The $50 million to $500 million range of M&As provides sizable dollar exits to seed and perhaps even Series A funds, the GPs said. According to them, these deals almost always involve a financial or strategic investor taking control by buying out the majority stake. In most cases, seed investors exit with 3-20X returns. For Blume, TaxiForSure’s acquisition by Ola was one such example.
Ola Cabs acquired TaxiForSure for $200 million in 2015.
Exits through public listings
The GPs concluded the newsletter by stating that aside from M&As and secondary sales, the most favorable exit strategy for investors in India is through a public listing.
“IPOs offer the best exit outcomes for founders and venture investors in India, with the potential to generate significant cash returns for the fund,” the partners said.
They noted that the entry barrier for an IPO is lower than often perceived. Companies like Tracxn and Unicommerce, which went public at relatively modest valuations of around $100-120 million, demonstrated that the public market has a strong appetite for profitable or near-profitable companies, even with revenues as low as $10 to $20 million.
The GPs highlighted that companies can list on the main board of the BSE or NSE with an initial market cap as low as $100 to $300 million.

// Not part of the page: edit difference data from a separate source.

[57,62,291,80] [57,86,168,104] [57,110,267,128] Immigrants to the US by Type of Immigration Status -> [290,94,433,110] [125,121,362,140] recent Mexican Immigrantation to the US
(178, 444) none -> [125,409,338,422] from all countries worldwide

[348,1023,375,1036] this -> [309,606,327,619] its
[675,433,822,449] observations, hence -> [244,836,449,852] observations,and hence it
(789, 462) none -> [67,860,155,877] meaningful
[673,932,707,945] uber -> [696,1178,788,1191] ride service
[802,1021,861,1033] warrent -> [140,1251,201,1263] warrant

This provides substantial returns to investors and enables founders to achieve impressive compounding in the public market, similar to what would be expected in the private market.
As companies move towards this stage, there is often a surge of interest from private equity players, pre-IPO funds, and secondary funds, which significantly increases the options and opportunities for liquidity compared to private market alternatives.

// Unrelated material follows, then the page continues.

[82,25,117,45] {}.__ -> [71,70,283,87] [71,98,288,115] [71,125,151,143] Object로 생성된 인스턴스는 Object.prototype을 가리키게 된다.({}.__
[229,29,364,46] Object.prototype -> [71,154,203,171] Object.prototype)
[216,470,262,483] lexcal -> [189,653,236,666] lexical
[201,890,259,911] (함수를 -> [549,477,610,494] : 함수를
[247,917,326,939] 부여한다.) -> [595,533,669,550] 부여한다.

“The key requirement is a clear path to profitability, if not already achieved, coupled with strong growth prospects in revenue and margins. Even smaller companies with $4-5 million in revenue can list on the SME exchange,” the GPs explained.
They cited Blume Fund I portfolio company E2E Networks, which listed within eight years of its seed investment, later transitioning to the main board and continuing to thrive well beyond Blume’s full exit. Another Fund I company, Infollion, followed suit in 2023.
The GPs pointed out that IPOs beyond the $300 million market cap generally occur 8 to 10 years into a company’s lifespan, with the $1 billion market cap typically reserved for market leaders.
“The strength of the Indian public market is that even if a company isn’t profitable at the time of listing, if it delivers on its promise of achieving profitability, it will be richly rewarded,” they said.
As an example, they mentioned how Zomato experienced a surge in market value after fulfilling its profitability promise. Other companies are following this trend set by early movers like Infoedge, Nazara, Rategain, and IndiaMART in their respective categories.
The GPs expect the trend of companies pursuing public listings to continue, especially among those born in the first startup cycle of 2007-2015. They anticipate that many venture-backed businesses will follow this path.
“Between SME, small, and mid-cap IPOs, we are on track to see the numbers rise from under 10 in 2020 to over 50 by December 2025,” the GPs concluded.